▶ **Exercise prompt**
Report each line of the data that includes the word "Done".
------------------------------------------------
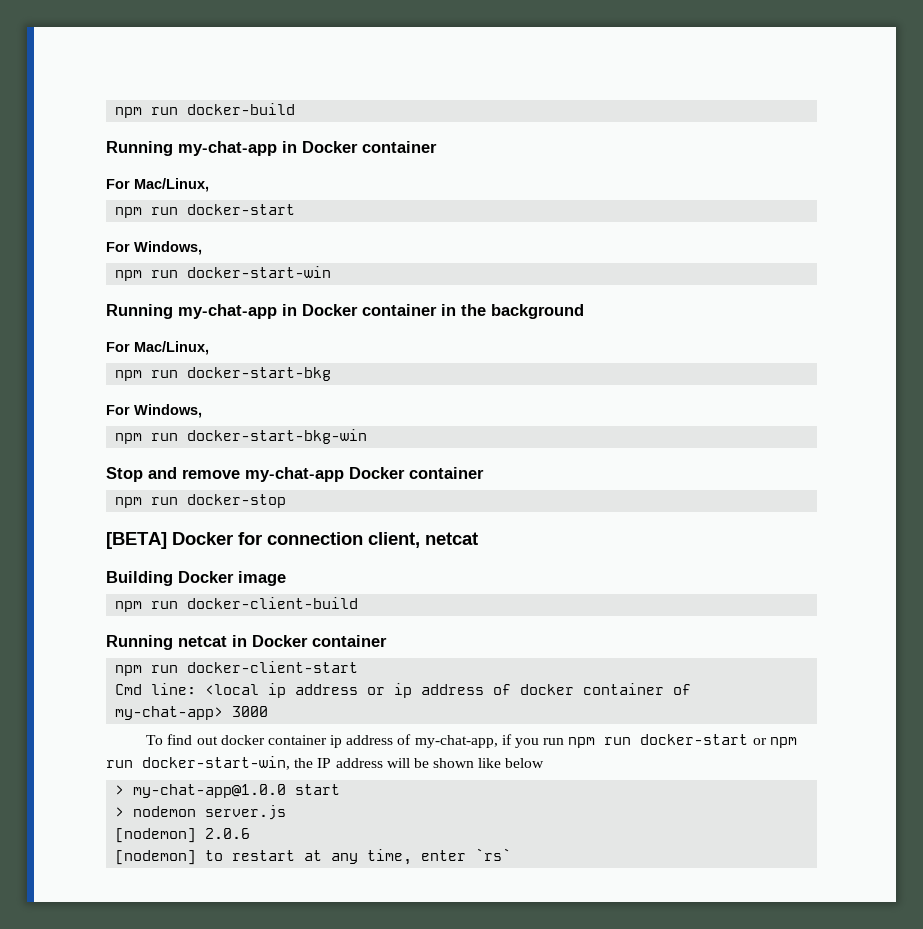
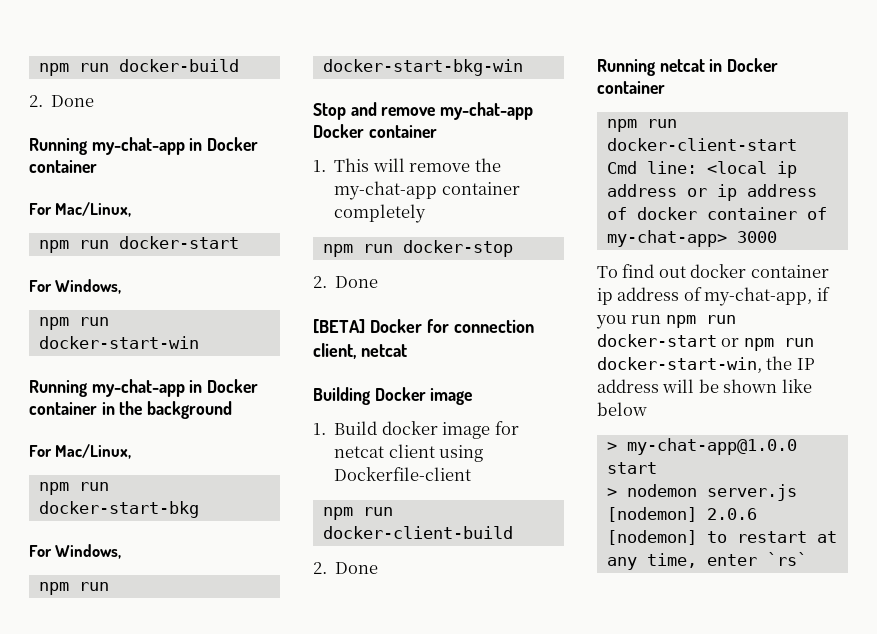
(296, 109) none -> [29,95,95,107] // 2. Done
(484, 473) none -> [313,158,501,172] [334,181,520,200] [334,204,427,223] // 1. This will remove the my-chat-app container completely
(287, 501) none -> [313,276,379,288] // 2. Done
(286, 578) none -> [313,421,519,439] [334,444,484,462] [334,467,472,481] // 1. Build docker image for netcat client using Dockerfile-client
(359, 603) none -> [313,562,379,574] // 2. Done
------------------------------------------------
▶ **Response to this exercise**
(296, 109) none -> [29,95,95,107] // 2. Done
(287, 501) none -> [313,276,379,288] // 2. Done
(359, 603) none -> [313,562,379,574] // 2. Done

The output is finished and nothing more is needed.